Cientistas alertam que alterações climáticas ameaçam biodiversidade no Cerrado brasileiro

Uma equipa internacional de investigadores alerta que os efeitos das alterações climáticas estão a pôr em risco da biodiversidade do Cerrado, no Brasil, um dos biomas com maior variedade de espécies não-humanas do mundo.
Com cerca de 5% de todas as espécies de plantas e de animais do planeta, aquela que é considerada a savana mais biodiversa da Terra está a ser fortemente afetada por secas cada vez mais duradouras e intensas. Esses impactos são ainda mais agravados por pressões humanas diretas, como a conversão dos solos para agricultura e para a pecuária intensiva.
A investigação, liderada pela Universidade Federal do Rio Grande do Sul e divulgada recentemente na revista “WIREs Climate Change’, revela que a seca no Cerrado resulta, assim, de uma conjugação perniciosa de fatores: a expansão do Anticiclone Subtropical do Atlântico Sul que altera a circulação atmosférica e desvia a humidade, o aquecimento das águas do Atlântico Tropical Norte que reduz o transporte de humidade para a América do Sul, e a redução da evapotranspiração, devido à conversão generalizada da vegetação nativa para agricultura e pastagem intensivas, diminuindo o vapor de água atmosférico na região e contribui para o aquecimento local.
Dizem os autores do estudo que “esses fenómenos ocorrem de forma interligada” e chamam a atenção para “uma ameaça iminente à biodiversidade terrestre” desse bioma.
De acordo com os resultados do trabalho, a estabilidade climática do Cerrado, que se estabeleceu ao longo dos últimos cinco mil anos e foi essencial para moldar as suas comunidades ecológicas, está a ser desmantelada.
O aumento da temperatura, a redução da precipitação e o prolongamento da estação seca afetam a fisiologia e reprodução das plantas e a sobrevivência de muitas espécies dependerá da sua capacidade para se adaptarem a essas condições mais adversas, como se conseguem ou não chegar a maiores profundidades para alcançarem água no subsolo.
Períodos secos mais longos e intensos e alterações nos padrões de precipitação alteram também as comunidades de microrganismos do solo, com alterações potencialmente negativas nos ciclos de carbono e de azoto.
Ainda, a redução da humidade poderá ter impactos graves nos invertebrados, como os insetos, nas relações entre polinizadores e plantas. Também são esperados efeitos negativos significativos nos vertebrados, especialmente em espécies especialistas, que dependem de condições ecológicas particulares, e de espécies endémicas, com áreas de distribuição mais limitadas.
“A perda de algumas espécies poderá levar a desequilíbrios no ciclo de nutrientes e na fertilidade do solo. A redução da diversidade de mamíferos, particularmente, poderá conduzir ao aumento de transmissões virais, elevando o risco de emergência sanitária, tanto em pessoas como na vida selvagem”, avisam os investigadores.

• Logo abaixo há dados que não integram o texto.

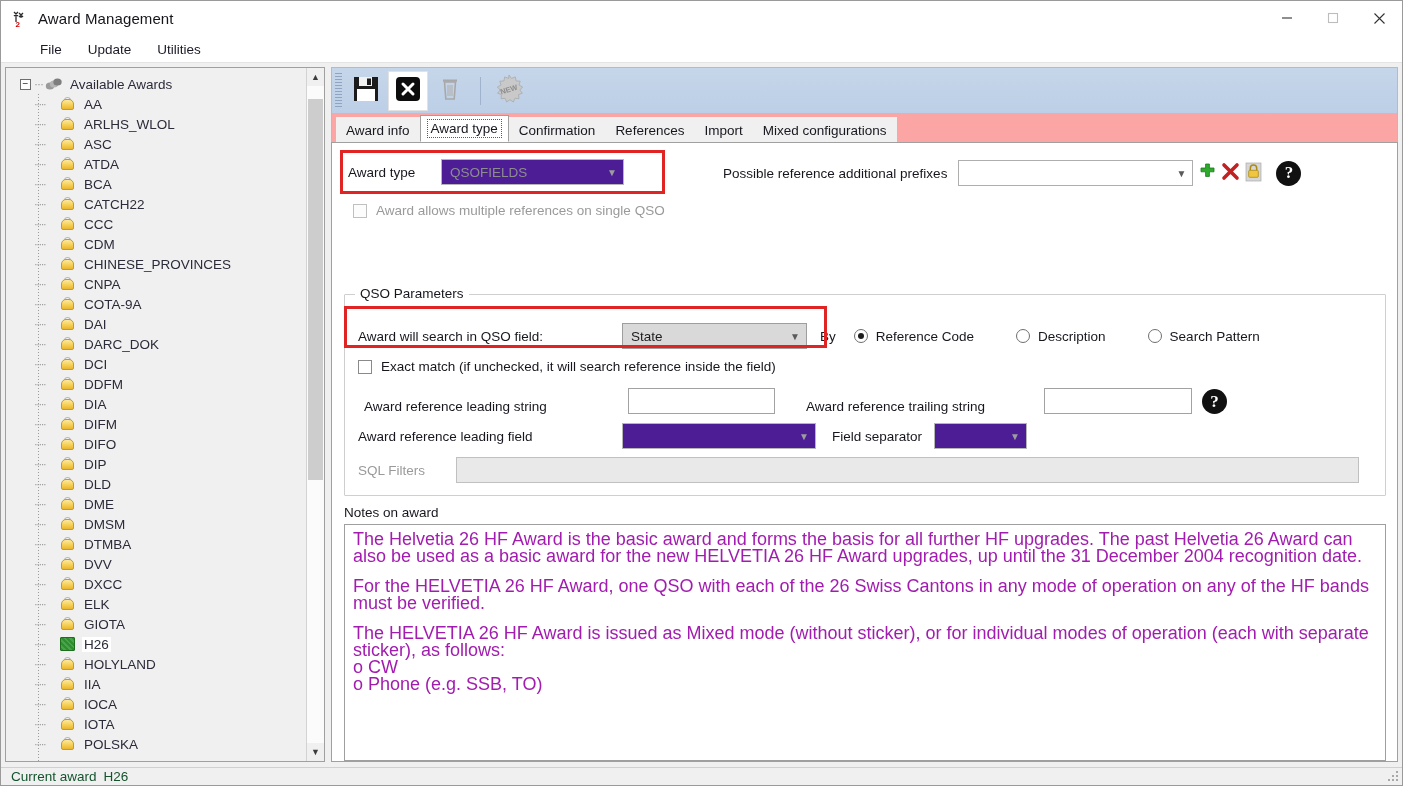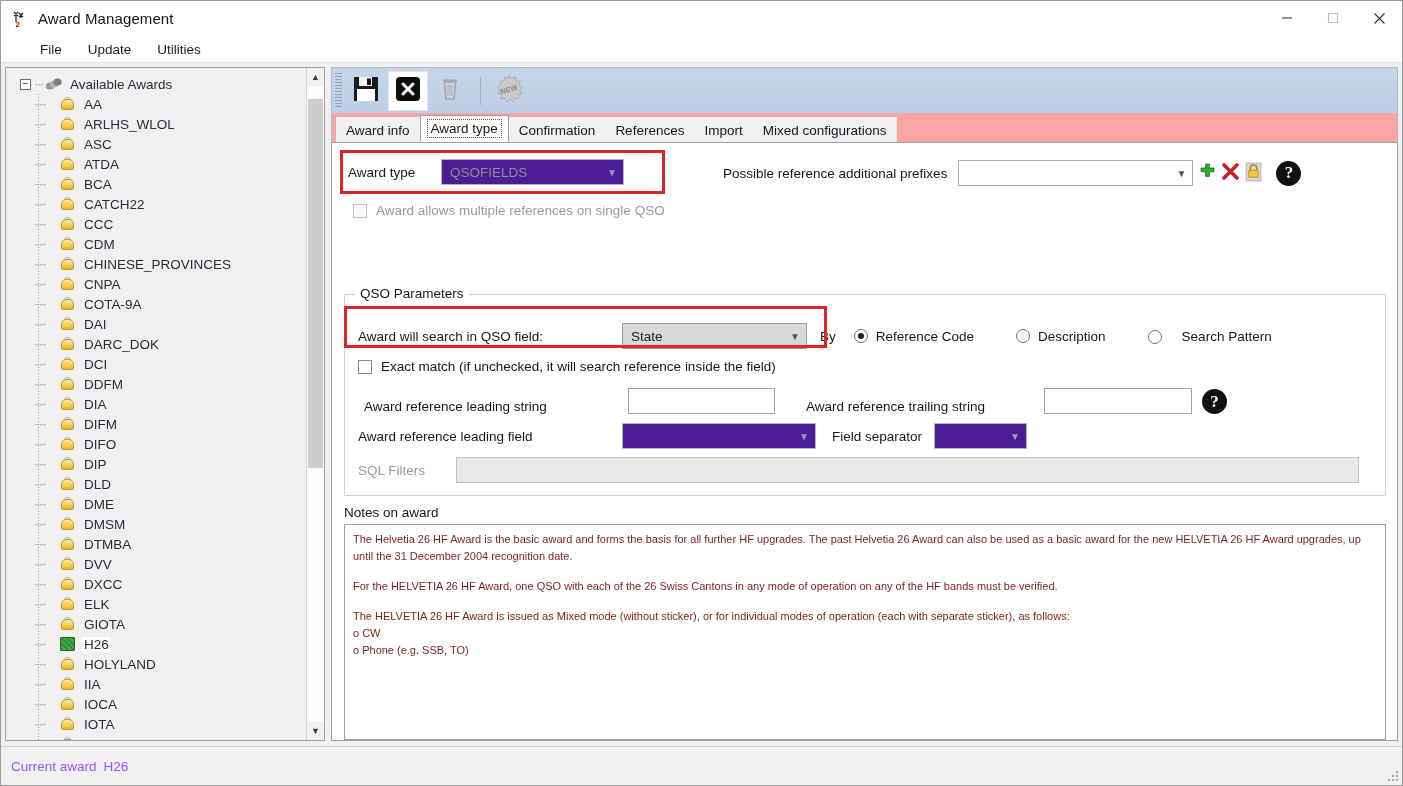--- a/index.html
+++ b/index.html
@@ -866,7 +866,7 @@
               <span class="radio"></span>
               <span class="lbl">Description</span>
             </span>
-            <span style="display:flex;align-items:flex-end;gap:20px;margin-left:42px;">
+            <span style="display:flex;align-items:center;gap:8px;margin-left:42px;">
               <span class="radio"></span>
               <span class="lbl">Search Pattern</span>
             </span>

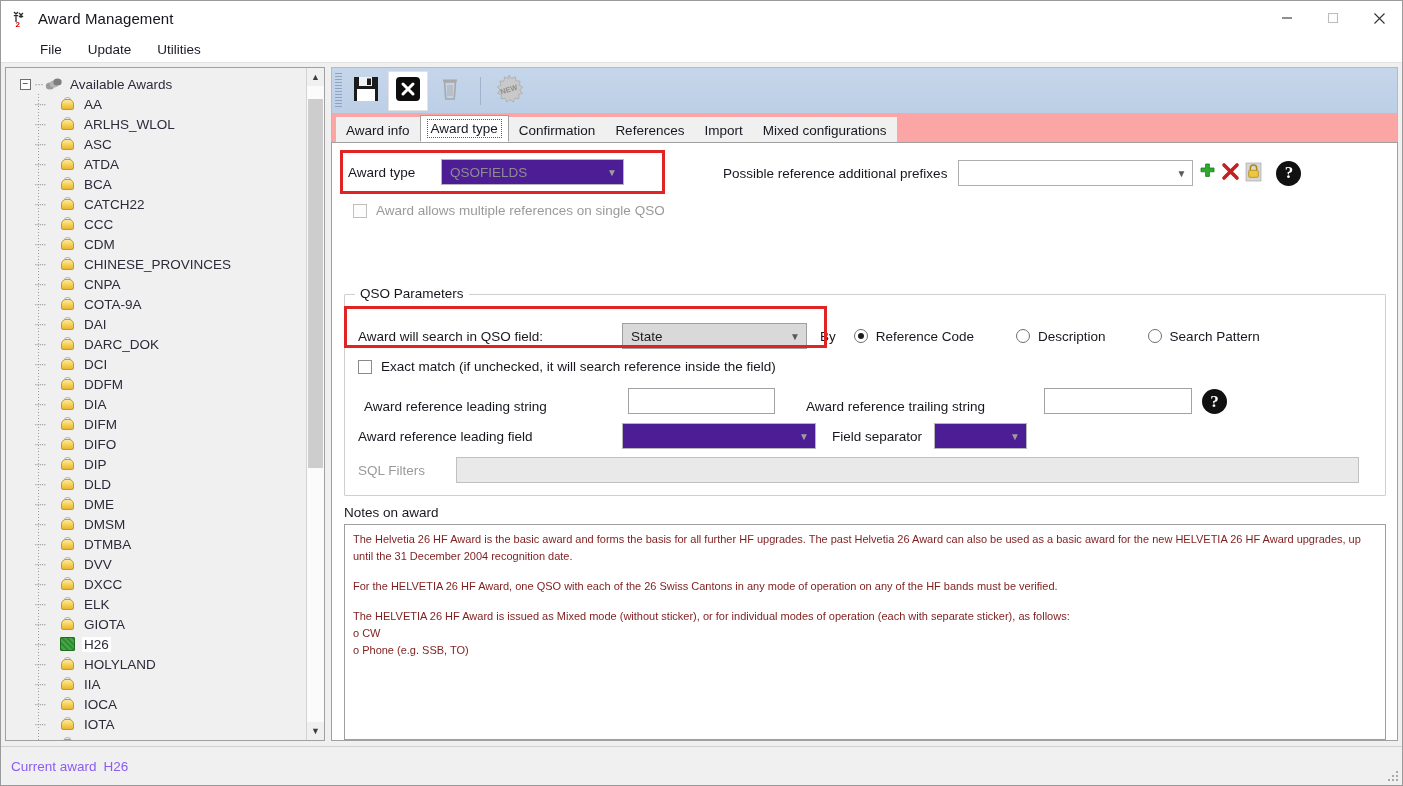--- a/index.html
+++ b/index.html
@@ -378,9 +378,9 @@
   }
   #notesbox p {
     margin: 0 0 13px 0;
-    font-size: 11px;
+    font-size: 18px;
     line-height: 17px;
-    color: #7f1d1d;
+    color: #a21caf;
   }
   #notesbox p.tight { margin-bottom: 0; }
 

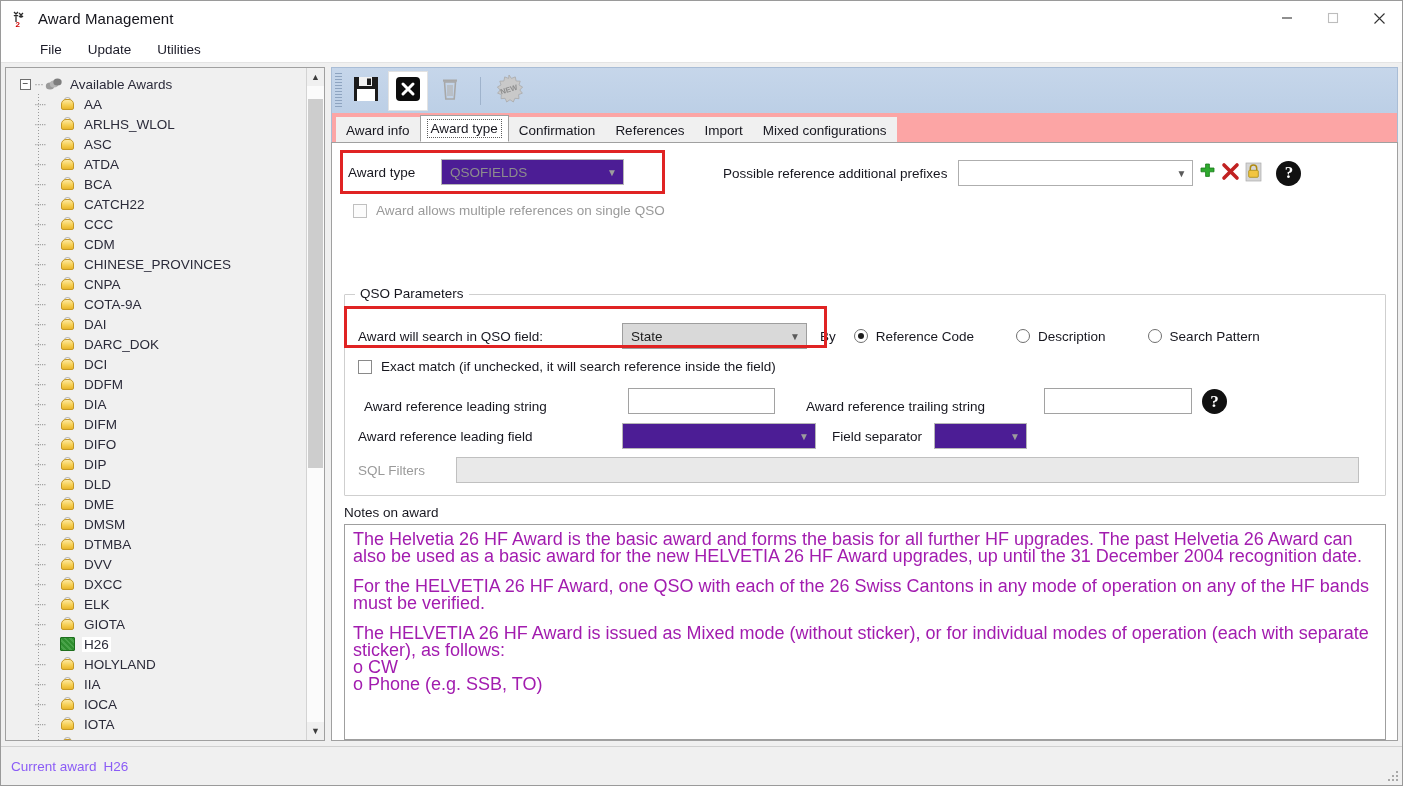--- a/index.html
+++ b/index.html
@@ -386,14 +386,14 @@
 
   
   #statusbar {
-    height: 39px;
+    height: 18px;
     flex: 0 0 auto;
     background: #f0f0f0;
     border-top: 1px solid #d0d0d0;
     display: flex; align-items: center;
     padding-left: 10px;
     font-size: 13.5px;
-    color: #8b5cf6;
+    color: #14532d;
     position: relative;
   }
   #grip {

Assim, a sobrevivência das espécies não-humanas do Cerrado dependerá fundamentalmente da sua capacidade para se adaptarem a um bioma cada vez mais árido, alterando os seus traços físicos, comportamentos e fisiologias. Por isso, os cientistas dizem que é essencial conceber e implementar, com urgência, “estratégias eficazes de conservação e de gestão do solo” que permitam antecipar as mudanças previstas, priorizar espécies e habitats vulneráveis e ativar “medidas direcionadas de mitigação e de adaptação para salvaguardar os ecossistemas e a biodiversidade únicos do Cerrado no contexto das alterações climáticas em curso”, argumentam os autores.